Dijon, not just for mustard

This week, the French city of Dijon led a week-long celebration of its culinary delights. Nine chefs and sommeliers arrived with tasty recipes and excellent wine, creme de cassis, and even a saffron-infused gin. I had to give up my meat-free plan for the day to enjoy the pate, duck, chicken, and beef on hand. I have no regrets. See more pictures of the event here, and be sure to check out the exhibit at the Met, The Mourners: Medieval Tomb Sculptures From The Court Of Burgundy. In addition to eating and drinking well, here are some compelling reasons to visit Dijon:
—In 2009, for the second year in a row, L’Entreprise magazine named Dijon the most attractive city in France.

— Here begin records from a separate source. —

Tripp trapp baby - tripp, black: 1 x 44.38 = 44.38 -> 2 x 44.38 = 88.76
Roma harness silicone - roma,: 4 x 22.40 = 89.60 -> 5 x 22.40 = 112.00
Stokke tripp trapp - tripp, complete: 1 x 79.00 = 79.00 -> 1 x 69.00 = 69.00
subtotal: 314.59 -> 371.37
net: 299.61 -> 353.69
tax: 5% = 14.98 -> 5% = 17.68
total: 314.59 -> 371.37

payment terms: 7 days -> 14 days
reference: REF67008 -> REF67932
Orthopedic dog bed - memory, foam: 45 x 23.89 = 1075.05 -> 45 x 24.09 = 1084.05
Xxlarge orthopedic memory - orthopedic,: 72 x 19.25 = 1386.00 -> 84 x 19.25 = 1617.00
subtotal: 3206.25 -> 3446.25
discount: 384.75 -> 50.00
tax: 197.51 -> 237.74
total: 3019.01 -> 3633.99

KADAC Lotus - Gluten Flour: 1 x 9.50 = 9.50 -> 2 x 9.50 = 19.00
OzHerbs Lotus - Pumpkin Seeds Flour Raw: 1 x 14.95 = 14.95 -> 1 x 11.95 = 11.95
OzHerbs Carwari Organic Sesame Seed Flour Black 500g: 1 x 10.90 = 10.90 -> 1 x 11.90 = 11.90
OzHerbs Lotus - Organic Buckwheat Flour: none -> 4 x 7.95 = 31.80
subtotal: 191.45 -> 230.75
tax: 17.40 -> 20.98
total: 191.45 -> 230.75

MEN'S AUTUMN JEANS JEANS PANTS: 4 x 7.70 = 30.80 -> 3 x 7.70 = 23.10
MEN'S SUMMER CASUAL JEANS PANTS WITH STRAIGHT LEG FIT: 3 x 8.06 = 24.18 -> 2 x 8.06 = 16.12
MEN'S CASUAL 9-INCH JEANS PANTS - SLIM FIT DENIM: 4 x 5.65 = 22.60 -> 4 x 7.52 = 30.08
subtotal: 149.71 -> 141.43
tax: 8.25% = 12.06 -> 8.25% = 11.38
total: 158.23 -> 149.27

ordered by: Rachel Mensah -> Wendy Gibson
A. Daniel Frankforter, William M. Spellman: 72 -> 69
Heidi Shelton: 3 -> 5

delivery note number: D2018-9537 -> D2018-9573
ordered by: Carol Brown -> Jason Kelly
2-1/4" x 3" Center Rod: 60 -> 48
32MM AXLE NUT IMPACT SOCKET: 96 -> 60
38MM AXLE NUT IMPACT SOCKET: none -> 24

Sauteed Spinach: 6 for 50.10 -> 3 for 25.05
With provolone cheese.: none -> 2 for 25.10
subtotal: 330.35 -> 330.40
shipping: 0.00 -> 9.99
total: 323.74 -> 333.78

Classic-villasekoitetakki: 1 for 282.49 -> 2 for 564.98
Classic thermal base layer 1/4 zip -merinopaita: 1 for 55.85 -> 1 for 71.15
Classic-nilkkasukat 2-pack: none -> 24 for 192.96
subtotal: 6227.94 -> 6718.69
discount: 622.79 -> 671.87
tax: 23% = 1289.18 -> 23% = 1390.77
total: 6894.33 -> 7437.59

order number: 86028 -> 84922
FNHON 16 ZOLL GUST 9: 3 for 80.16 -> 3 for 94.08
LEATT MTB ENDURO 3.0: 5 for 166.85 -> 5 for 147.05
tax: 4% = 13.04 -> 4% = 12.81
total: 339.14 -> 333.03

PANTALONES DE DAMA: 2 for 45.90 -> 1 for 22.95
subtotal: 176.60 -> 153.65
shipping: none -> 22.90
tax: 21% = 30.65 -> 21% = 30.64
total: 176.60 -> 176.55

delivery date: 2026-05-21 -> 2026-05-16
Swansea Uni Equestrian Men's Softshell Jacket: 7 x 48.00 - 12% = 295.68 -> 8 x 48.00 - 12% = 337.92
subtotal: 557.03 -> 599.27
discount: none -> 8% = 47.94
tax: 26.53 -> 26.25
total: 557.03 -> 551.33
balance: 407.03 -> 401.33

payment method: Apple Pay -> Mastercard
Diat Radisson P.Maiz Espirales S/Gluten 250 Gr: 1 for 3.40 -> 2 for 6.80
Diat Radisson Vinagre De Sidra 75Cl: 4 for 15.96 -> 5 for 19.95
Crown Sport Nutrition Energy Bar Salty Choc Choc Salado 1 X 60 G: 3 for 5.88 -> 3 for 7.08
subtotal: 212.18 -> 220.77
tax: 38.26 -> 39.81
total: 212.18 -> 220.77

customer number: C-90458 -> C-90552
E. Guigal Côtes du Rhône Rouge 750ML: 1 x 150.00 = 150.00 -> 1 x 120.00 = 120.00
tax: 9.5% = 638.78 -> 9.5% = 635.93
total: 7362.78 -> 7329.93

—Dijon encompasses more than 1,700 acres of parks and gardens. Focused on low-impact transportation, Dijon offers citizens free bicycles to get around, as well as natural gas-powered buses, an electric mini-bus, and a soon-to-be-built tram.
—Dijon is located in the heart of Burgundy whose wine heritage dates back to medieval times. The tiny vineyards of Burgundy produce some of the worlds most highly refined, appreciated and elite wines.
—Dijon’s architecture includes houses that were constructed by the city’s most powerful families from the 15th Century until the time of the French Revolution.